Assignment
Look through the data below and count each line where the word "Standalone" appears. Reply with the count alone.

Recorded information

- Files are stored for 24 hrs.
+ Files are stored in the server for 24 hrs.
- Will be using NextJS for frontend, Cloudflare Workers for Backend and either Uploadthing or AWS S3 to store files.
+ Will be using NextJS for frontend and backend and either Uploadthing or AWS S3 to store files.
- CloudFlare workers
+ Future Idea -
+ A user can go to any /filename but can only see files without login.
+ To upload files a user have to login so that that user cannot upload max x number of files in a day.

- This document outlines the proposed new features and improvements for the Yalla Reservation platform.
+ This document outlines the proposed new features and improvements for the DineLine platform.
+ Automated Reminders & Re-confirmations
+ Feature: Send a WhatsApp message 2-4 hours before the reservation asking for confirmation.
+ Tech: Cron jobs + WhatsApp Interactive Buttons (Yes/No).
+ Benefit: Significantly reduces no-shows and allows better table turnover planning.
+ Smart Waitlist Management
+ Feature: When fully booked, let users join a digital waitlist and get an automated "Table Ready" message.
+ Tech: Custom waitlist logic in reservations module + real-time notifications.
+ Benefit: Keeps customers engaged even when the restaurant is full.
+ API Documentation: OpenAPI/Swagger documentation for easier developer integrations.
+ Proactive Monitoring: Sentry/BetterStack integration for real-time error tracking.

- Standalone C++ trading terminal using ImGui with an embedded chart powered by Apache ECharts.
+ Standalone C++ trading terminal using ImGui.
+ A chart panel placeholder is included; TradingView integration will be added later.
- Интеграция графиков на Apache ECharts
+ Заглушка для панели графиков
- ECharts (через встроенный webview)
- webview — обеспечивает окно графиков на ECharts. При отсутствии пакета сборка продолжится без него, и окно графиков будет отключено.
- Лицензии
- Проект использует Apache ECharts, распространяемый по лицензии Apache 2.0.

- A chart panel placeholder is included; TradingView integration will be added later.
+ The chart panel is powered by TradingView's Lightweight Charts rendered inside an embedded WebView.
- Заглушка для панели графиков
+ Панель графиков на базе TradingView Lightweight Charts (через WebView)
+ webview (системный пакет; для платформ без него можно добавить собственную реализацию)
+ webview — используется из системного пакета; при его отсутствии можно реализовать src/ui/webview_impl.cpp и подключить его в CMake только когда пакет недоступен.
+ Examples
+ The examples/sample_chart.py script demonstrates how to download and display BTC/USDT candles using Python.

Answer for this exercise
2